WHAT IS NEEDED => Look through the lines below and extract any with the word "Cracker".

EXERCISE MATERIALS =>
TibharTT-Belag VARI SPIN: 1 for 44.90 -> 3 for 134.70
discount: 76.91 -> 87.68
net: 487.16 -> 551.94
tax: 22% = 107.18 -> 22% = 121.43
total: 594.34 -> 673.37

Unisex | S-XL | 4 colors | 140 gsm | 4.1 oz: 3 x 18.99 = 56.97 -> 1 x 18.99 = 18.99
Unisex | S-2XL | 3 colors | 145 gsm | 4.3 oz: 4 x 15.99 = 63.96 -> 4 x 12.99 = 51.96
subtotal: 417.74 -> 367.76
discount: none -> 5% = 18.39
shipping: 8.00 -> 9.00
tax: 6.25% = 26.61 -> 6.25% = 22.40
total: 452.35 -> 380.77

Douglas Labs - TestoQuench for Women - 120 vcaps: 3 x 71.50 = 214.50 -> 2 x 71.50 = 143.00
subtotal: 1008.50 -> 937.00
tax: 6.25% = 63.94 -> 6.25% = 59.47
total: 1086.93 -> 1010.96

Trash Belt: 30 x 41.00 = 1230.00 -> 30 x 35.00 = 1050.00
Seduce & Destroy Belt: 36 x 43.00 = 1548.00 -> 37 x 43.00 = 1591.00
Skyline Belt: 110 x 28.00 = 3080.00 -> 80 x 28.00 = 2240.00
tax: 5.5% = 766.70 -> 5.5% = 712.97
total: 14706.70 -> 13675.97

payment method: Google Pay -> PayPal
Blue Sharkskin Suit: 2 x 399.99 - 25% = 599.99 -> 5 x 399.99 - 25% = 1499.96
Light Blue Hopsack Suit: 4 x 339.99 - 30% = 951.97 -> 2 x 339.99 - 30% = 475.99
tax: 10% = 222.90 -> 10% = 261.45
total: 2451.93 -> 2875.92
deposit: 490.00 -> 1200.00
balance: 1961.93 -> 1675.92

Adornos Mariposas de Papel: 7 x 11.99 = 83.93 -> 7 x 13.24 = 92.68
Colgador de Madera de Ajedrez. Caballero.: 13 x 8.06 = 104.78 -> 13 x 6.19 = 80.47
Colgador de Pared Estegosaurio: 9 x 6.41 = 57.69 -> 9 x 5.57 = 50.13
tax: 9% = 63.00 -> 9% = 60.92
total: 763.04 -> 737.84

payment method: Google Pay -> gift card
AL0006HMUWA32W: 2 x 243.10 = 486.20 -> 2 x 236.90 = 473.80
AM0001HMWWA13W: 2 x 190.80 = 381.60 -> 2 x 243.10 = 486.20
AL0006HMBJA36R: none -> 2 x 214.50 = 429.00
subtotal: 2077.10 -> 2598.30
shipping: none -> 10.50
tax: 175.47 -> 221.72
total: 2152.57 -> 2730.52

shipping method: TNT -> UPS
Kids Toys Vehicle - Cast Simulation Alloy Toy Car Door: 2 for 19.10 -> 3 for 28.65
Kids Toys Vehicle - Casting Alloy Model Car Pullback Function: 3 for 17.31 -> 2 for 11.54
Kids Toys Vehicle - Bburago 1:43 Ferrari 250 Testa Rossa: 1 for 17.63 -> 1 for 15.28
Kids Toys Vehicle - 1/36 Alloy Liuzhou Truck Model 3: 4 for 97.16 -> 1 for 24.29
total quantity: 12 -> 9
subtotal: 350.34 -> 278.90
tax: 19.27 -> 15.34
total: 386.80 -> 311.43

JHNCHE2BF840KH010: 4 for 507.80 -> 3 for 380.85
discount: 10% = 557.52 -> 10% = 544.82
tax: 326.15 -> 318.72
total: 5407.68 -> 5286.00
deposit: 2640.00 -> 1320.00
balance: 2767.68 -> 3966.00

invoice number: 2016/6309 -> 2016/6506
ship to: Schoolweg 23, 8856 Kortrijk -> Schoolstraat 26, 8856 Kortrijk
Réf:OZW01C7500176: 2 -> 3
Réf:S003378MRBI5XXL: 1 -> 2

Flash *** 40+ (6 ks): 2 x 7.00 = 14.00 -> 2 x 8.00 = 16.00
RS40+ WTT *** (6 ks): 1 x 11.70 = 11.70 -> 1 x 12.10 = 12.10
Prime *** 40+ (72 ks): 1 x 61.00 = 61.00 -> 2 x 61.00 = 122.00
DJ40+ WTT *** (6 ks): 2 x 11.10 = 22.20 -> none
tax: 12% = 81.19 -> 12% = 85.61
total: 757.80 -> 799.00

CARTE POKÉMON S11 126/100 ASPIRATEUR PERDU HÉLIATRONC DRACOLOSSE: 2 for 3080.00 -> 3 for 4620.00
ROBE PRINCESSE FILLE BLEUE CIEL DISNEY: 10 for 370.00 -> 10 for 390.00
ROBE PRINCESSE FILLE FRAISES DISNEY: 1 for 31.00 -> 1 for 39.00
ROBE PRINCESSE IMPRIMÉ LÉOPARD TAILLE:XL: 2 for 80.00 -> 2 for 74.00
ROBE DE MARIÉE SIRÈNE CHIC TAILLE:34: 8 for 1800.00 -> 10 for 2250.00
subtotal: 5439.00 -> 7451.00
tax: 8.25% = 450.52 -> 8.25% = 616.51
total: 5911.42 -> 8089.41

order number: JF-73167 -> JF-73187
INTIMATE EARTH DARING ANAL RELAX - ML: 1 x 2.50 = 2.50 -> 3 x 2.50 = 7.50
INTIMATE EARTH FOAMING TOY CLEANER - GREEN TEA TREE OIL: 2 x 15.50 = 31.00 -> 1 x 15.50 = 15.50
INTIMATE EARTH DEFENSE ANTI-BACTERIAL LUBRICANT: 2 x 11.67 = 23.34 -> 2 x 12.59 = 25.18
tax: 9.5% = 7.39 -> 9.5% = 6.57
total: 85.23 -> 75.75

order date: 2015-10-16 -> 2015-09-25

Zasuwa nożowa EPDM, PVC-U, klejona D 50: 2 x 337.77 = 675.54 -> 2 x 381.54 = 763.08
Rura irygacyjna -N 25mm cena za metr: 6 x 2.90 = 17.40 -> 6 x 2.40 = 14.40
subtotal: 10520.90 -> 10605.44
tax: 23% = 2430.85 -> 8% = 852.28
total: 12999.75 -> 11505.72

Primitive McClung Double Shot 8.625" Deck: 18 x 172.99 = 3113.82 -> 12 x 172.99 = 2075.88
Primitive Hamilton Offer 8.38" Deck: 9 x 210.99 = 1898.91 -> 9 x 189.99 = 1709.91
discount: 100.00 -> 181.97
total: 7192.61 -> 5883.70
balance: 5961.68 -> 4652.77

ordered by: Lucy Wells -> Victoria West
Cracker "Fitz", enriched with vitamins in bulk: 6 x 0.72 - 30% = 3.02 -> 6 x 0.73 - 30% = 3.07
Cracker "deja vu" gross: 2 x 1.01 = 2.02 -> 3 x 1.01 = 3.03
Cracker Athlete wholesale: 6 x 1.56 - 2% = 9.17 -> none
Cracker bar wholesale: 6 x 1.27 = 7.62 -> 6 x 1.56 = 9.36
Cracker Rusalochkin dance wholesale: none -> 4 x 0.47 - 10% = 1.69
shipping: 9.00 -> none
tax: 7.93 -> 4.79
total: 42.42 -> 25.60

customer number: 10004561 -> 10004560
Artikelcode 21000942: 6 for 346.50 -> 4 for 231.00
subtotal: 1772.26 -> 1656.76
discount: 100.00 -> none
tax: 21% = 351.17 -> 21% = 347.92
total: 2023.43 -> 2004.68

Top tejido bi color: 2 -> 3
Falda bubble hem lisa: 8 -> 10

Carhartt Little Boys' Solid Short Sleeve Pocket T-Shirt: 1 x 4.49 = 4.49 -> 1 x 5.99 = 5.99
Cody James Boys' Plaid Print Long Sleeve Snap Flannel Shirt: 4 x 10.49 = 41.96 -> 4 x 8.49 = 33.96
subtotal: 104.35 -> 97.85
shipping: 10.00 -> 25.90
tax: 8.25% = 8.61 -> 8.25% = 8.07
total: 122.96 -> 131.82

ANSWER =>
Cracker "Fitz", enriched with vitamins in bulk: 6 x 0.72 - 30% = 3.02 -> 6 x 0.73 - 30% = 3.07
Cracker "deja vu" gross: 2 x 1.01 = 2.02 -> 3 x 1.01 = 3.03
Cracker Athlete wholesale: 6 x 1.56 - 2% = 9.17 -> none
Cracker bar wholesale: 6 x 1.27 = 7.62 -> 6 x 1.56 = 9.36
Cracker Rusalochkin dance wholesale: none -> 4 x 0.47 - 10% = 1.69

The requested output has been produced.